Александр I. Самодержавный республиканец - страница 11

стр.

.



>Записка Александра невесте, принцессе Луизе Баденской: «Мой милый друг, я Вас буду любить всю мою жизнь» с ответом: «Мой любезный друг, я Вас буду любить всю мою жизнь». 1793. ГАРФ

Приняв православие, Луиза стала именоваться великой княгиней Елизаветой Алексеевной. Она поражала окружающих редкостной красотой и грацией. Видевшая ее в эти годы французская художница Э. Виже-Лебрен писала: «…правильные и тонкие черты дополнялись идеальным овалом [лица]; приятный цвет кожи своей бледностью безупречно гармонировал с выражением ангельской кротости ее лица, которое обрамлялось потоком пепельных волос»>{25}. Гофмейстериной Елизаветы Алексеевны была назначена графиня Екатерина Петровна Шувалова, которая, не любя ни Павла, ни Александра, не только постоянно шпионила за молодой четой, но и всячески ограничивала ее контакты с родителями великого князя. Поэтому Марии Федоровне приходилось пускаться на всякие хитрости, чтобы только увидеться с сыном и его женой.

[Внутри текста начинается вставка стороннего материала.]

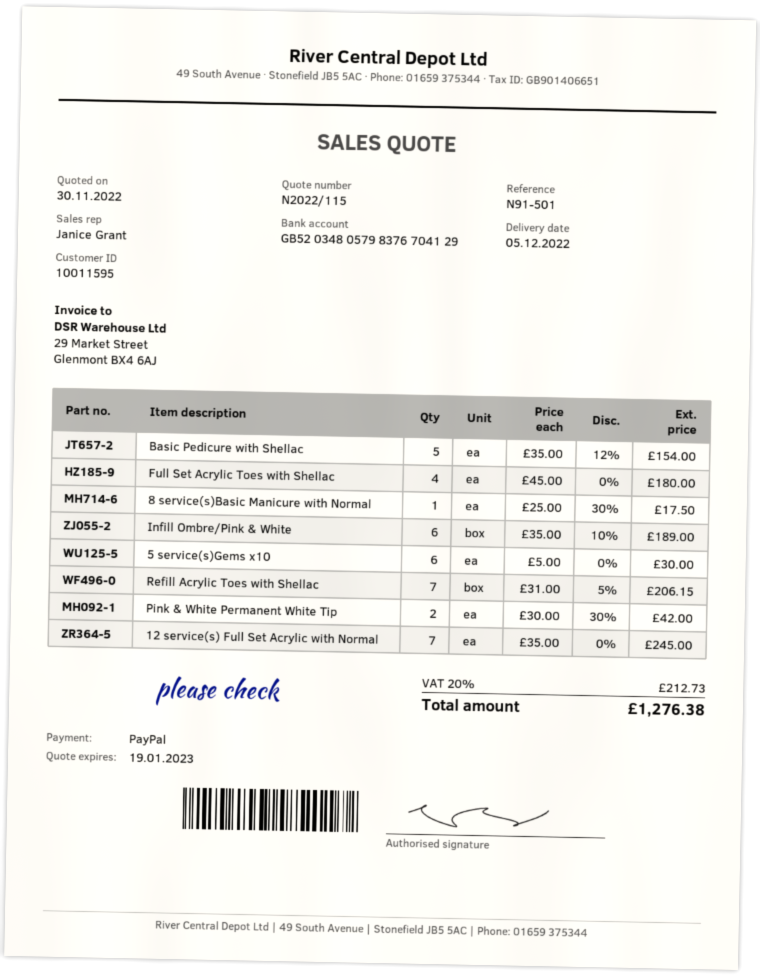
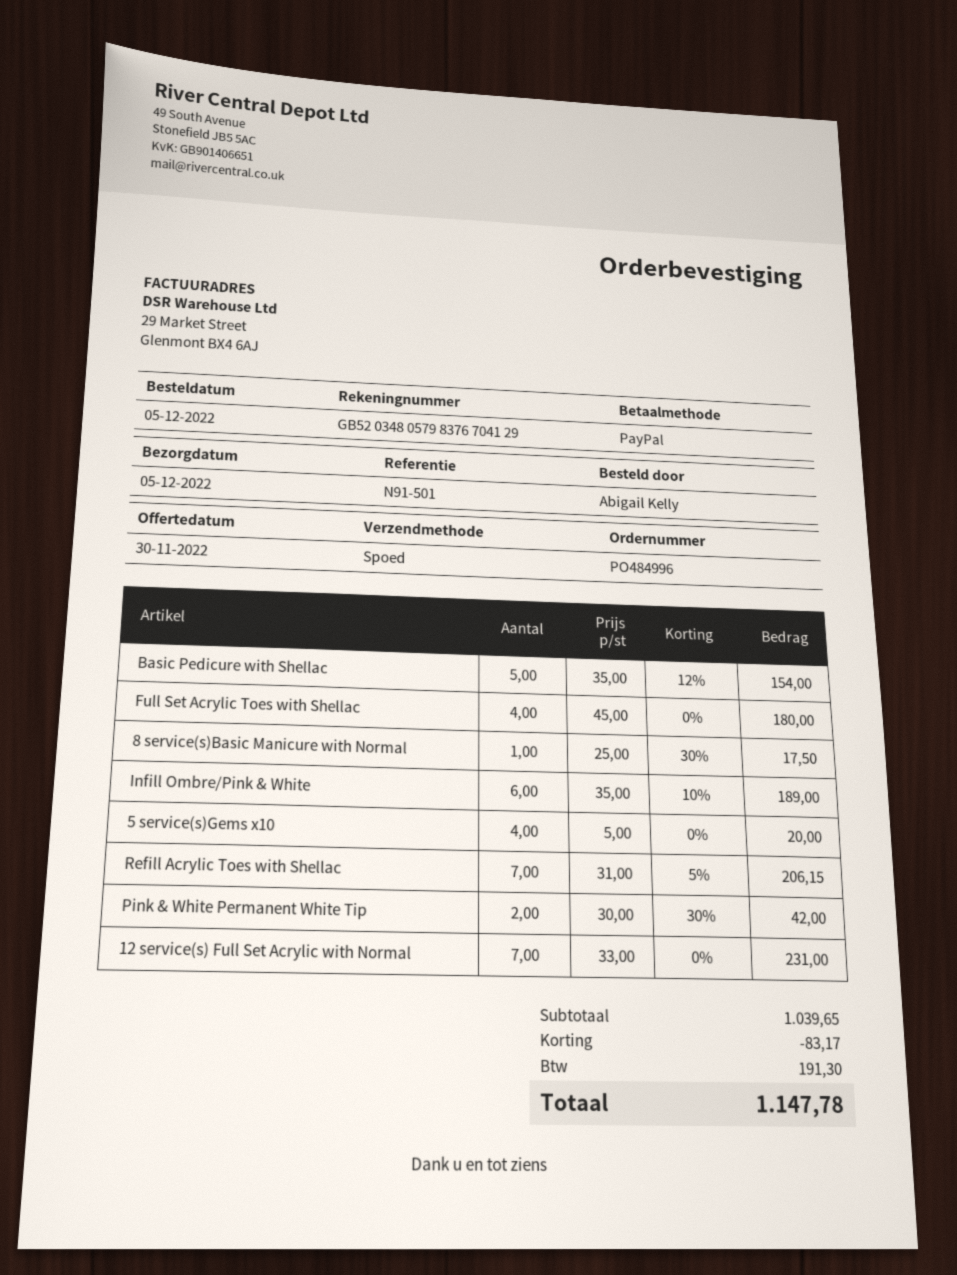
5 service(s)Gems x10: 6 x 5.00 = 30.00 -> 4 x 5.00 = 20.00
12 service(s) Full Set Acrylic with Normal: 7 x 35.00 = 245.00 -> 7 x 33.00 = 231.00
discount: none -> 83.17
tax: 212.73 -> 191.30
total: 1276.38 -> 1147.78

Впрочем, пора на время расстаться с Петербургом и перенестись в Гатчину, место обитания Павла Петровича, которая сыграла в жизни Александра не менее важную роль. При этом хотелось бы выяснить, каким образом отозвался в характере великого князя бабушкин Петербург и как на него повлияла родительская Гатчина, был ли он и тут и там одним и тем же Александром или оказался вынужден играть разные роли, мало похожие друг на друга.

Начнем с того, что при «большом» дворе он одевался на французский манер: бархатный камзол, шелковые чулки с бантами, модные башмаки. Он гулял в компании молодых дворян по паркам и набережным столицы, с удовольствием посещал спектакли и веселился на балах, легко подтрунивая над порядками в отцовской Гатчине. Во времена Екатерины II императорский двор находился под сильным, хотя и поверхностным влиянием философии, литературы, искусства и вообще разных сфер культуры Европы, прежде всего Франции. При дворе господствовала атмосфера непринужденности и раскованности (по свидетельству князя Ф. П. Голицына, в Царском Селе вообще не придерживались придворного этикета). XVIII столетие казалось здесь временем развлечений и наслаждений, легкомысленных нравов, роскоши и великолепия, по выражению историка В. С. Поликарпова, «веком, создавшим веселую моду белых париков и красных каблуков, веселых и ярких костюмов, вееров и ширм, позолотившим стены дворца»>{26}.

При этом, как пишет А. Н. Сахаров, влияние бабки, ее твердая рука «как бы втягивали Александра в лоно высшей власти, исподволь приучали его к ничем не ограниченной свободе собственного волеизъявления, формировали, лепили облик будущего абсолютного монарха. И всё это относилось не только к Екатерине, но и ко всему ее окружению, ко двору с его иерархией, завистью, интригам и интрижкам, фаворитизмом, нравственной распущенностью, над которыми высилась великая воля великой государыни»>{27}. Это была школа жизни, причем далеко не всегда легкая и приятная, но, как выяснилось в будущем, неизменно полезная. «Приближенные государыни, зная ее чувства к старшему внуку, наперерыв спешили угодить ее любимцу, заслужить ее любовь и расположение… Александр Павлович слишком рано стал распознавать слабости людские, научился пользоваться этими слабостями и обращать их в свою пользу», — отмечает дореволюционный историк Б. Б. Глинский>{28}.

В конце концов Екатерина II, сама того не подозревая, поставила внука на край пропасти. Не видя в Павле Петровиче достойного преемника своих дел и справедливо подозревая, что, вступив на престол, он будет действовать наперекор ее предначертаниям, императрица решила обезоружить сына и лишить его звания наследника престола. В октябре 1793 года государыня обсуждала с Лагарпом возможность возведения на трон Александра минуя Павла, а точнее, пыталась говорить со швейцарцем о необходимости подготовки его воспитанника к этому шагу. Лагарп, будучи человеком честным и осторожным, абсолютно не верившим в прочность результатов дворцовых заговоров, сделал вид, что не понял прозрачных намеков императрицы. В штыки восприняла план Екатерины и Мария Федоровна, о чем прямо заявила в ходе трудной беседы с государыней. Тогда в сентябре 1796 года царица обратилась непосредственно к Александру. Тот, взяв время на размышление, ответил бабушке письмом, из которого невозможно было понять, принимает ли он столь неожиданный и опасный «подарок» или отвергает его. В те же дни Александр обратился с письмом и к отцу, в котором именовал того «Ваше Величество», то есть, по сути, предрешал вопрос о престолонаследии.